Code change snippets
━━━

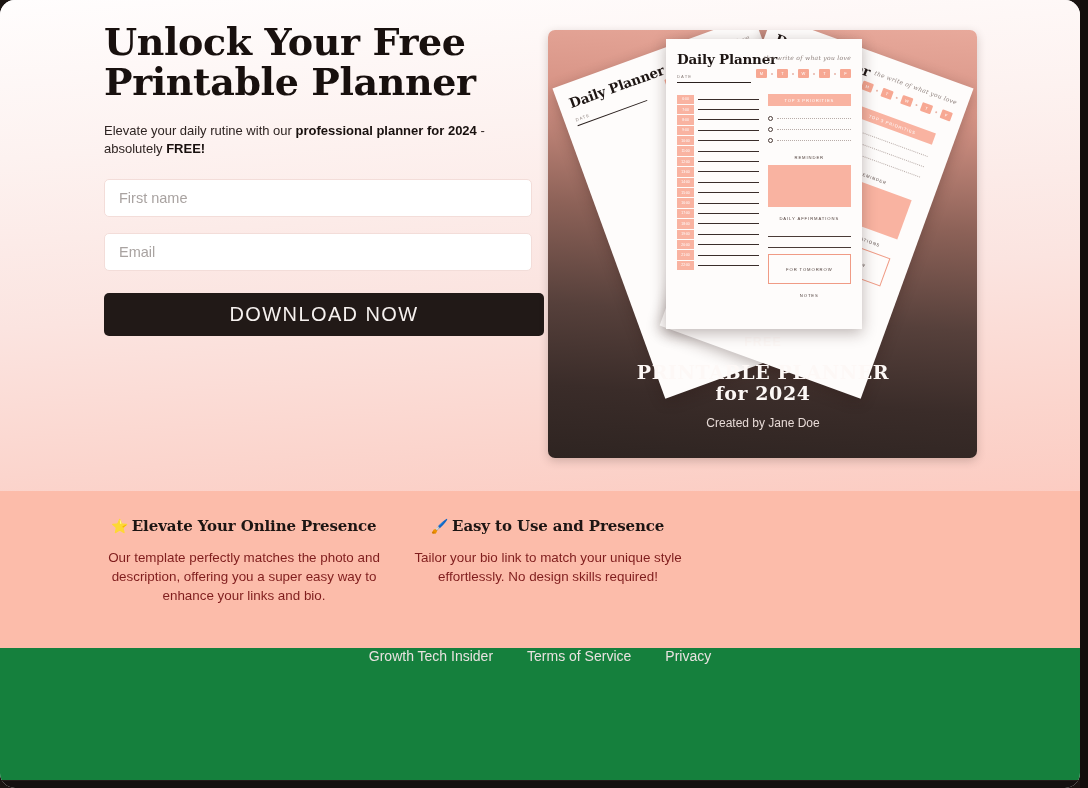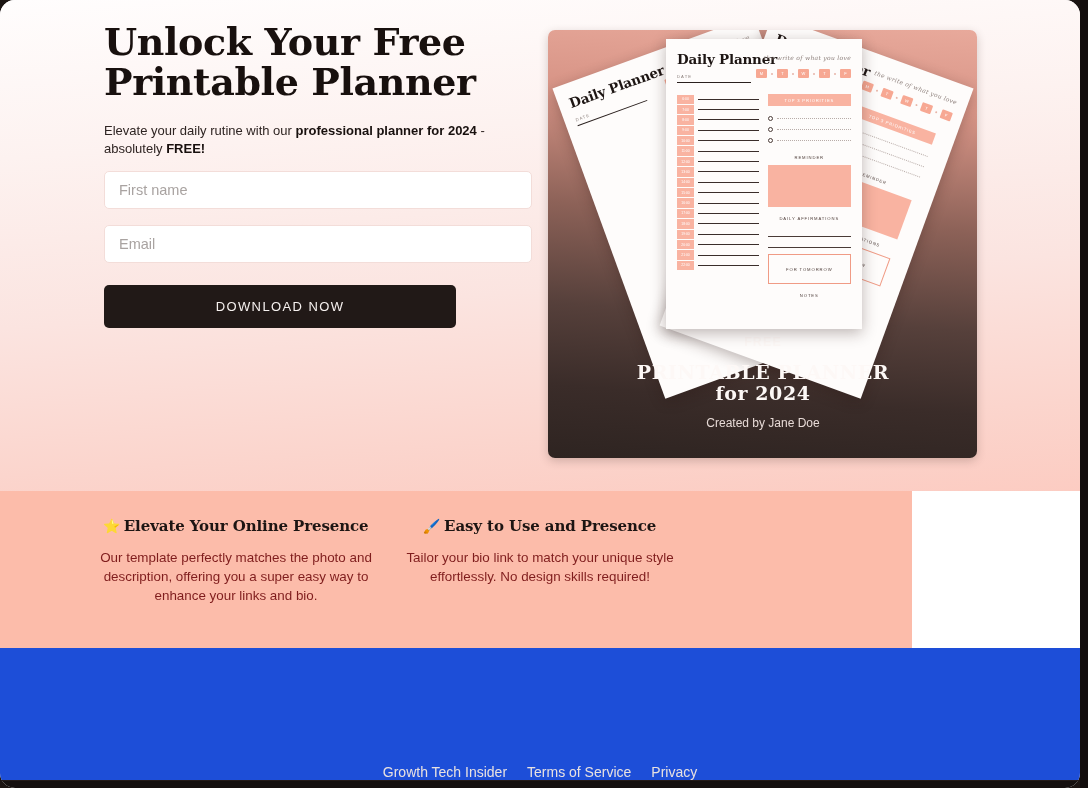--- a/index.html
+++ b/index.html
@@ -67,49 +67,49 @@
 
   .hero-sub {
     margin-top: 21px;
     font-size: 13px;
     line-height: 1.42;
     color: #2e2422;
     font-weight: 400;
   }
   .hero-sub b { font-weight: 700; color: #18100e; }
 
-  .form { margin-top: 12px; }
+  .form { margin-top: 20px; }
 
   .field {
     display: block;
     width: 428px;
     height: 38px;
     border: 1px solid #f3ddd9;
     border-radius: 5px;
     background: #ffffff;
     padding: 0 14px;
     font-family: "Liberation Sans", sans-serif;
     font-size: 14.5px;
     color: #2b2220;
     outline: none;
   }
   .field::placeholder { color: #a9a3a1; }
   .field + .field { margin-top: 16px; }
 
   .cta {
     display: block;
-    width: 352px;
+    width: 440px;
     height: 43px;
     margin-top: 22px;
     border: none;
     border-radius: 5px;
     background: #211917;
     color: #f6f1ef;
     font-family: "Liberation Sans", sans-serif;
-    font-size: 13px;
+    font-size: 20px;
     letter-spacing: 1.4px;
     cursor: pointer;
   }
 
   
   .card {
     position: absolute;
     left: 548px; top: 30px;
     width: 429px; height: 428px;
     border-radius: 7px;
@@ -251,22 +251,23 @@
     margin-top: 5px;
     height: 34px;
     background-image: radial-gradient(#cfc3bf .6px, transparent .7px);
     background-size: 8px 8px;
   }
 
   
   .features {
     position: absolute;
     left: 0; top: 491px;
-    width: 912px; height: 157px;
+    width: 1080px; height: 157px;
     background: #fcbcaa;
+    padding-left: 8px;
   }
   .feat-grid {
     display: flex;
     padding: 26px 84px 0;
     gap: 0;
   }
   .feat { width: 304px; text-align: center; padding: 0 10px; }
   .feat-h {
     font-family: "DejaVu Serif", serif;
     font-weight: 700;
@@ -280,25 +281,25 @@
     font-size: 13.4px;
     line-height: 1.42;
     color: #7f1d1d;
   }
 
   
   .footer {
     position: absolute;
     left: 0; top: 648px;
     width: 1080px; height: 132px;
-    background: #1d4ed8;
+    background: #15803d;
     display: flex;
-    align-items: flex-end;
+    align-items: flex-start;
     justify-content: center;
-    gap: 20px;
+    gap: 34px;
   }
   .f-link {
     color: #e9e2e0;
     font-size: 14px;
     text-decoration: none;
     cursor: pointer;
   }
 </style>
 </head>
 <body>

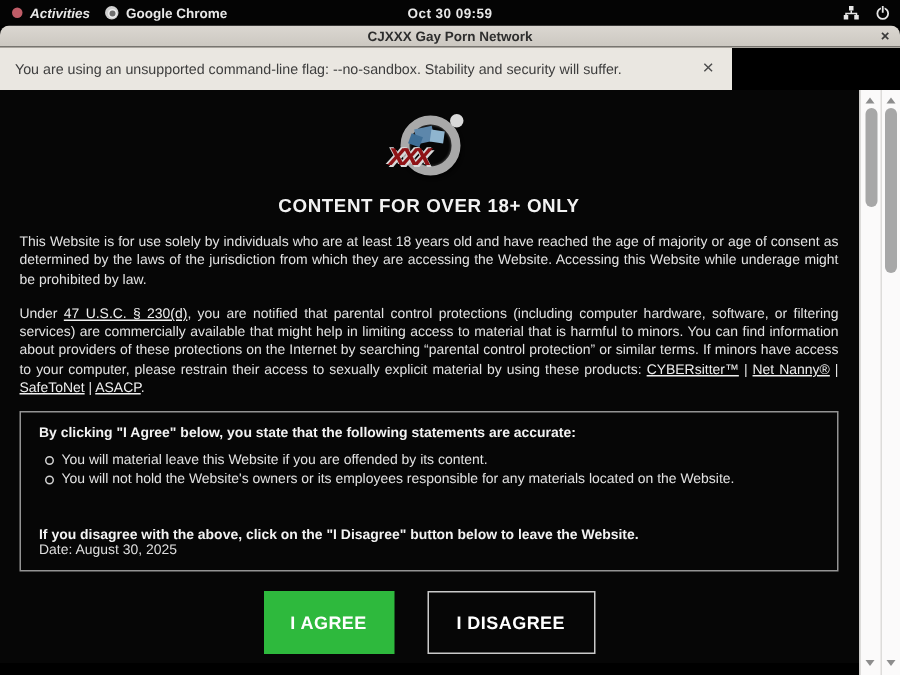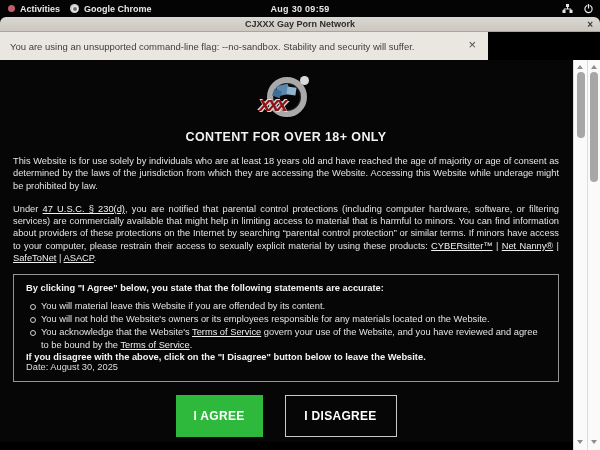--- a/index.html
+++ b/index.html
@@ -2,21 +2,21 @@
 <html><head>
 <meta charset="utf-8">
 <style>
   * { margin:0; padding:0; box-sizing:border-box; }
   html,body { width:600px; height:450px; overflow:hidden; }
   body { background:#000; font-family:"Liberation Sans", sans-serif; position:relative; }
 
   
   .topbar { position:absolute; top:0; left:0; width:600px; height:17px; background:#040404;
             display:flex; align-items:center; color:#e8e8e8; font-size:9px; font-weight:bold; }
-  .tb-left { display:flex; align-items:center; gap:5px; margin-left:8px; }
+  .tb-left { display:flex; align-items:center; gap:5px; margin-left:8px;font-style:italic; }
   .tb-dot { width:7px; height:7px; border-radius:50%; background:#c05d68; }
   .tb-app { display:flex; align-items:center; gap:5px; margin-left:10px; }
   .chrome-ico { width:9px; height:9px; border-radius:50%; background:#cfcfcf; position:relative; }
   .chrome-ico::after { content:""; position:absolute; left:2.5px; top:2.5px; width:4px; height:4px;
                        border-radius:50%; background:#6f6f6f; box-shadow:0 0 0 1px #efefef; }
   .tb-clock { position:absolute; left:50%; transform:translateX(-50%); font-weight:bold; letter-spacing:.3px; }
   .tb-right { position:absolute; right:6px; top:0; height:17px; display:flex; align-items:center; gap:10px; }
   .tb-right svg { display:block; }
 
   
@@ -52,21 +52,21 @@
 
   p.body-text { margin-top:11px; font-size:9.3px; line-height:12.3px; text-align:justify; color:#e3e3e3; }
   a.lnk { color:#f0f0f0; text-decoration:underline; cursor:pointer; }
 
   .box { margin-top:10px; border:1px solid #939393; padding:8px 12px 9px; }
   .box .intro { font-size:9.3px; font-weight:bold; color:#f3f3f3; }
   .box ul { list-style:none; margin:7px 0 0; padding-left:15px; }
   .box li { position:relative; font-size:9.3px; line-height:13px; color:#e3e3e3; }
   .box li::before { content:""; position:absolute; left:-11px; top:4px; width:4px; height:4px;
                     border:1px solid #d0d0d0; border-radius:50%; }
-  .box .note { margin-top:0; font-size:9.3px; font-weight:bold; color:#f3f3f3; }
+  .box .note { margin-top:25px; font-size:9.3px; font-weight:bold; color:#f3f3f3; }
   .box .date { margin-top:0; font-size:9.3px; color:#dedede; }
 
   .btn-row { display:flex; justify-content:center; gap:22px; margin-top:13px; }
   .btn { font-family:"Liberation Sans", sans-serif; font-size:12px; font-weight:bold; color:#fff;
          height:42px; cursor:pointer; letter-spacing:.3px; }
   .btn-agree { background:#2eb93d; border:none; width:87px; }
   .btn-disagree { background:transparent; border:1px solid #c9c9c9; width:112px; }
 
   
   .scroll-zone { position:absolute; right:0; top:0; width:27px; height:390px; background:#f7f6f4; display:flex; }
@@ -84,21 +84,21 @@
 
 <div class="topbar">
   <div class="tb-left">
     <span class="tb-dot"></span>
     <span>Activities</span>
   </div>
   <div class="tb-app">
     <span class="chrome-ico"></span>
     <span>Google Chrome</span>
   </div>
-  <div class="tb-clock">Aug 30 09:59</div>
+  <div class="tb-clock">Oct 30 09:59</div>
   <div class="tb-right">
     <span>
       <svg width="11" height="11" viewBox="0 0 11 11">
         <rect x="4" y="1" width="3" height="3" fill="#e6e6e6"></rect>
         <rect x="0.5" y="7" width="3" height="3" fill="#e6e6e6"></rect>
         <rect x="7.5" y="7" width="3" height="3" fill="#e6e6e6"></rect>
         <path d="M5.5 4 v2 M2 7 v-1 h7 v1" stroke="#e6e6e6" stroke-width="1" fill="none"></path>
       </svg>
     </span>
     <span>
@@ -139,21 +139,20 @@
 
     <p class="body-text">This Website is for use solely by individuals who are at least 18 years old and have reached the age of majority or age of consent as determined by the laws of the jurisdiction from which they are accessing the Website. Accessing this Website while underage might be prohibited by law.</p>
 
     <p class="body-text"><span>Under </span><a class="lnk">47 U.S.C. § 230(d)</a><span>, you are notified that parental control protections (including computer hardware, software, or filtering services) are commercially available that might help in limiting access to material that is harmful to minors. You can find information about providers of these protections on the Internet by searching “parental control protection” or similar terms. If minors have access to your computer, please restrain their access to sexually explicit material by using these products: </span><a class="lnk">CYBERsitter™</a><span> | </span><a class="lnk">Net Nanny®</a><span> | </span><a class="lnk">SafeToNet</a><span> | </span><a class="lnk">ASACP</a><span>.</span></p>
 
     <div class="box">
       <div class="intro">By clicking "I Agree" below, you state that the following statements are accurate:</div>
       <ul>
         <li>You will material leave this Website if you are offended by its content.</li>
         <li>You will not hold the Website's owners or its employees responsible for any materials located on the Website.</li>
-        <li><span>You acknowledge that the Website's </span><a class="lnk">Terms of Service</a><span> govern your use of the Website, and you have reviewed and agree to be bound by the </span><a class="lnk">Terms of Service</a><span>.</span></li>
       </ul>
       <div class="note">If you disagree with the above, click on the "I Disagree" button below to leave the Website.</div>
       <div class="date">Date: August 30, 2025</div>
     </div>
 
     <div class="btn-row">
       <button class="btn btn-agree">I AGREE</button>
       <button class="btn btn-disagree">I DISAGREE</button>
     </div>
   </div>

━━━

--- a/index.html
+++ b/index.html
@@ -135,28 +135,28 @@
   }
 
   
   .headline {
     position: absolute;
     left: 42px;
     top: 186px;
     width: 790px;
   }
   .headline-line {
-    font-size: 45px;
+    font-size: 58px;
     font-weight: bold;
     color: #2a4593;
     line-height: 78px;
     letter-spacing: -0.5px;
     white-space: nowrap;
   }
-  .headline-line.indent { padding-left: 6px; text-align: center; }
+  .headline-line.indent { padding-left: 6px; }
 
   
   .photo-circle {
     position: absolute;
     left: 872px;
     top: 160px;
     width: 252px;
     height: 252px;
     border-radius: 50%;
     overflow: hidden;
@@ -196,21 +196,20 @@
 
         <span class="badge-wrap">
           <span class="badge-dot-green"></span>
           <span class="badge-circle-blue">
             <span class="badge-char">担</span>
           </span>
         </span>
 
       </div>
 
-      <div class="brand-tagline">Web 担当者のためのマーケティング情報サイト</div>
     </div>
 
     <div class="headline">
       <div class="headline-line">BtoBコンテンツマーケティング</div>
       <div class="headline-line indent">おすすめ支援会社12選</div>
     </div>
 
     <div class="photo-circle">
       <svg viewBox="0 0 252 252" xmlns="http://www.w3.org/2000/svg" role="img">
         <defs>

━━━

• **WHAT NEEDS TO BE DONE**
In the entries, how many lines include the string "items"? Only the number should be given.

• **TASK RESPONSE**
7